=== Web page edit records ===
[Start of section]
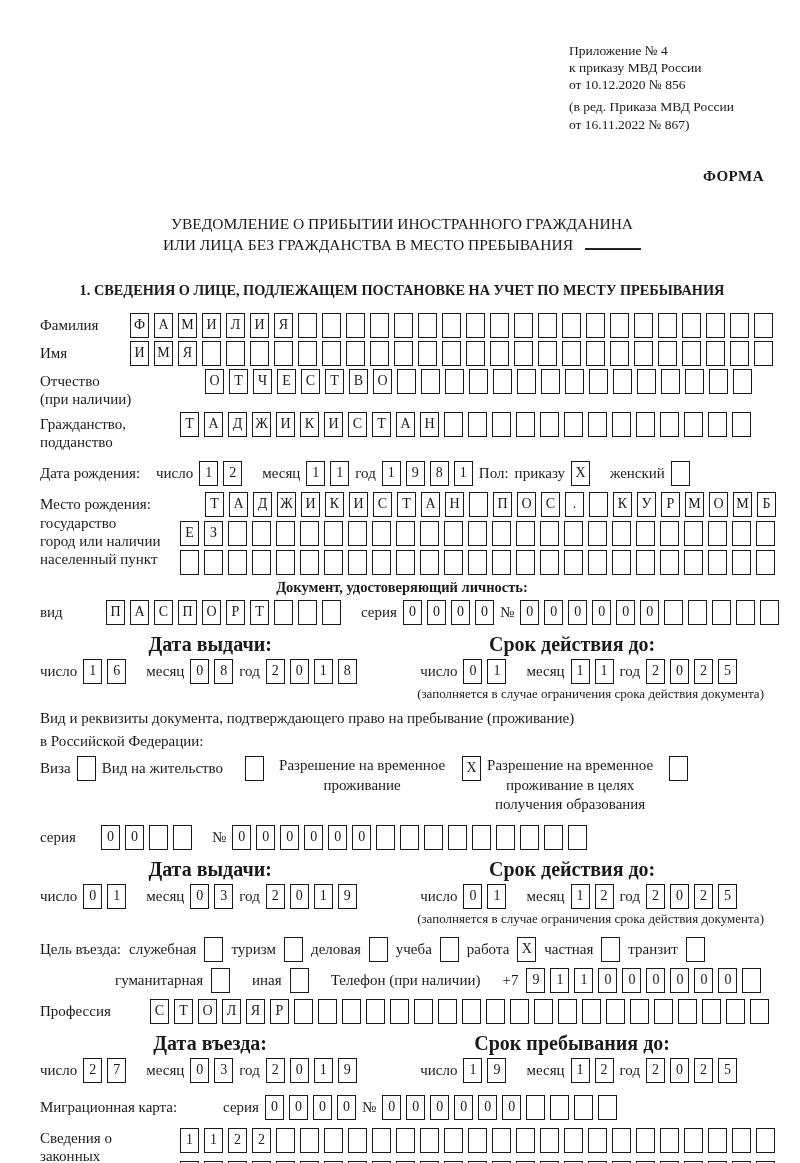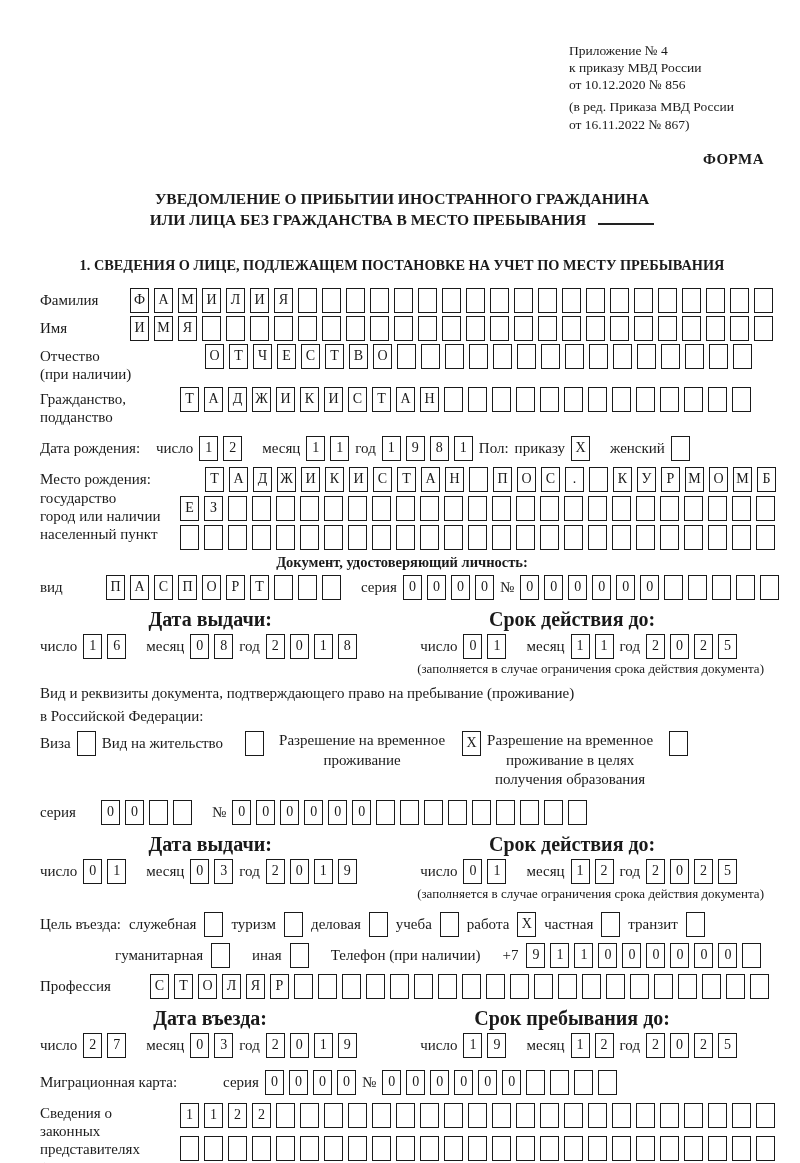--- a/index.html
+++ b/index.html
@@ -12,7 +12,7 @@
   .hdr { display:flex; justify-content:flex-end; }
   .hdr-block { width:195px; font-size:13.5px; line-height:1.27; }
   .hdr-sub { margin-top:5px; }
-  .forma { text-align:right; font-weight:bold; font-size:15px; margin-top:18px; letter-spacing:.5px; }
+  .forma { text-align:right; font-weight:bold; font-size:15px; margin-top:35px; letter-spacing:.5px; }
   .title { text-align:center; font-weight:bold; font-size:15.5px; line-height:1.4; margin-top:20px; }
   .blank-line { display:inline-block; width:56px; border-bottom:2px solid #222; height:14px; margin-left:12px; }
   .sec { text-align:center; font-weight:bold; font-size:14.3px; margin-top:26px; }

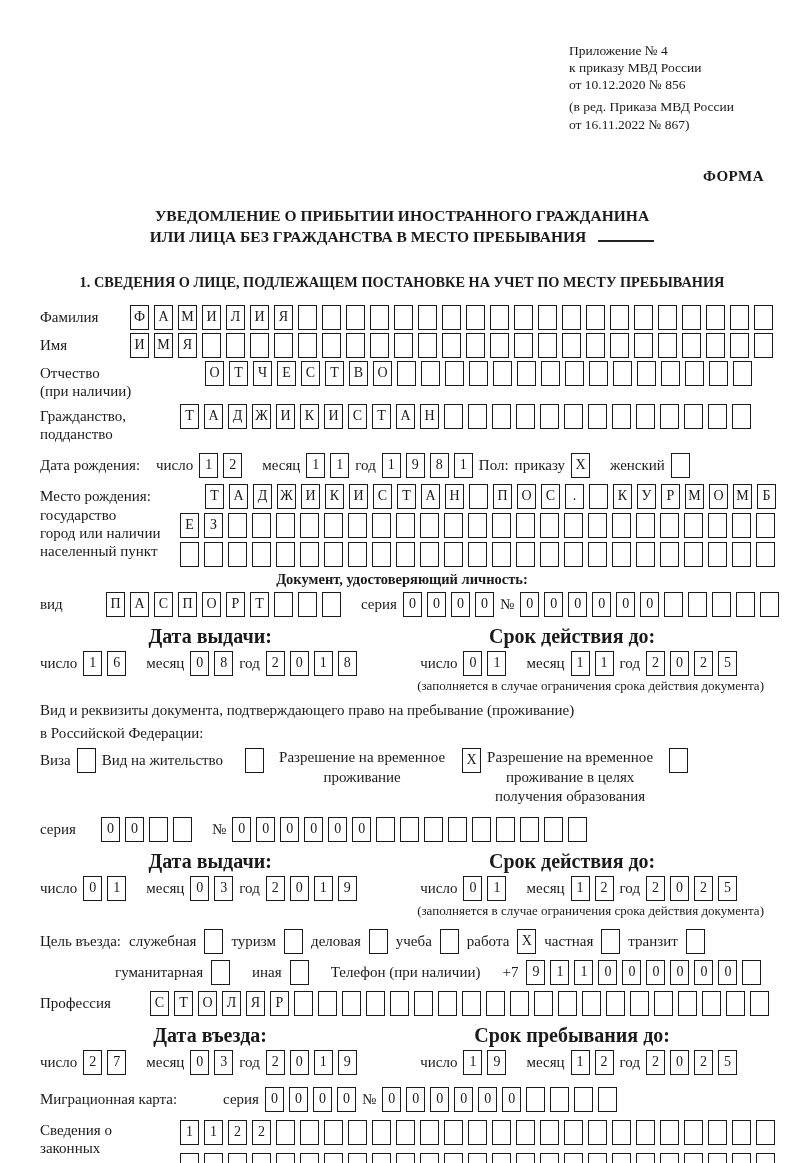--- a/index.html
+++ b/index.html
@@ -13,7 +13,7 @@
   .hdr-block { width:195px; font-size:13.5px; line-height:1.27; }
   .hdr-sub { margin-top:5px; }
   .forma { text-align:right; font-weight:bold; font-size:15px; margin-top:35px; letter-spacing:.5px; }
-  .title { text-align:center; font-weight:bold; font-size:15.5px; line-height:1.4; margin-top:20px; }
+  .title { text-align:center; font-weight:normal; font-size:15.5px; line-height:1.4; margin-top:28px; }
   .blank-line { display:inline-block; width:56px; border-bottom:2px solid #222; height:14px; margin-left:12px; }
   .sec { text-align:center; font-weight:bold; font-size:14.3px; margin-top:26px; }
[End of section]
=== What this task involves ===
Count up every line above that has the word "title" in it; answer with the number alone.

=== Answer ===
3